Records drawn from a dataset

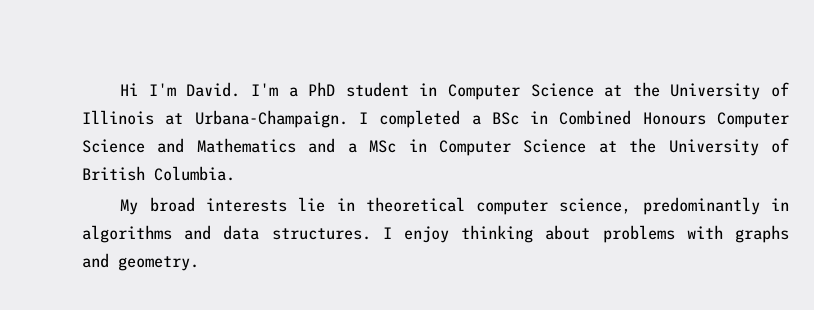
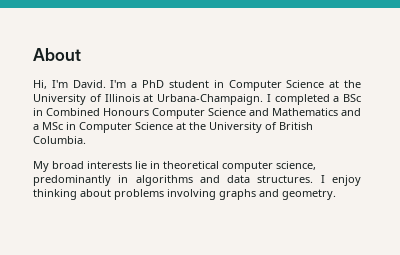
- Hi I'm David.
+ About
+ Hi, I'm David.
- I enjoy thinking about problems with graphs and geometry.
+ I enjoy thinking about problems involving graphs and geometry.

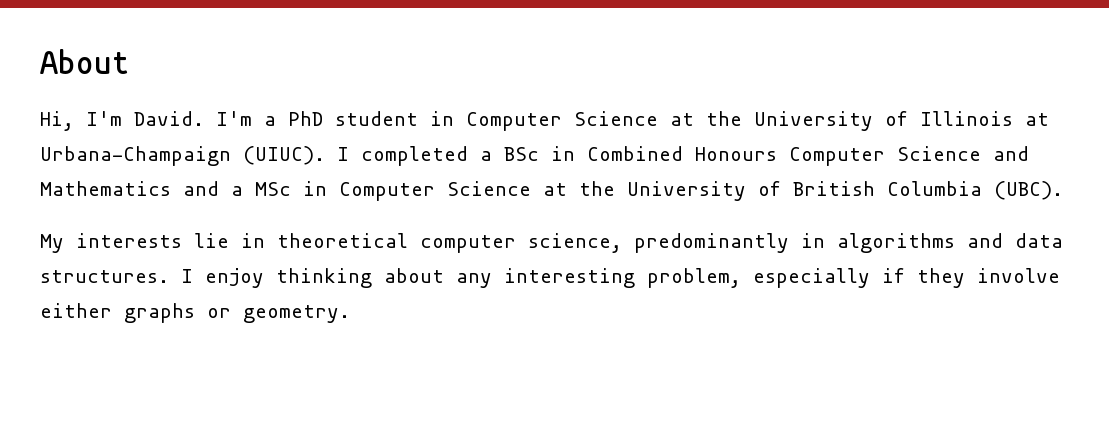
- I'm a PhD student in Computer Science at the University of Illinois at Urbana-Champaign.
+ I'm a PhD student in Computer Science at the University of Illinois at Urbana-Champaign (UIUC).
- I completed a BSc in Combined Honours Computer Science and Mathematics and a MSc in Computer Science at the University of British Columbia.
+ I completed a BSc in Combined Honours Computer Science and Mathematics and a MSc in Computer Science at the University of British Columbia (UBC).
- My broad interests lie in theoretical computer science, predominantly in algorithms and data structures.
+ My interests lie in theoretical computer science, predominantly in algorithms and data structures.
- I enjoy thinking about problems involving graphs and geometry.
+ I enjoy thinking about any interesting problem, especially if they involve either graphs or geometry.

WORK TO COMPLETE »
The expected output is every entry above, character for character, with no pictures.

REPLY TO THE TASK »
- Hi I'm David.
+ About
+ Hi, I'm David.
- I enjoy thinking about problems with graphs and geometry.
+ I enjoy thinking about problems involving graphs and geometry.

- I'm a PhD student in Computer Science at the University of Illinois at Urbana-Champaign.
+ I'm a PhD student in Computer Science at the University of Illinois at Urbana-Champaign (UIUC).
- I completed a BSc in Combined Honours Computer Science and Mathematics and a MSc in Computer Science at the University of British Columbia.
+ I completed a BSc in Combined Honours Computer Science and Mathematics and a MSc in Computer Science at the University of British Columbia (UBC).
- My broad interests lie in theoretical computer science, predominantly in algorithms and data structures.
+ My interests lie in theoretical computer science, predominantly in algorithms and data structures.
- I enjoy thinking about problems involving graphs and geometry.
+ I enjoy thinking about any interesting problem, especially if they involve either graphs or geometry.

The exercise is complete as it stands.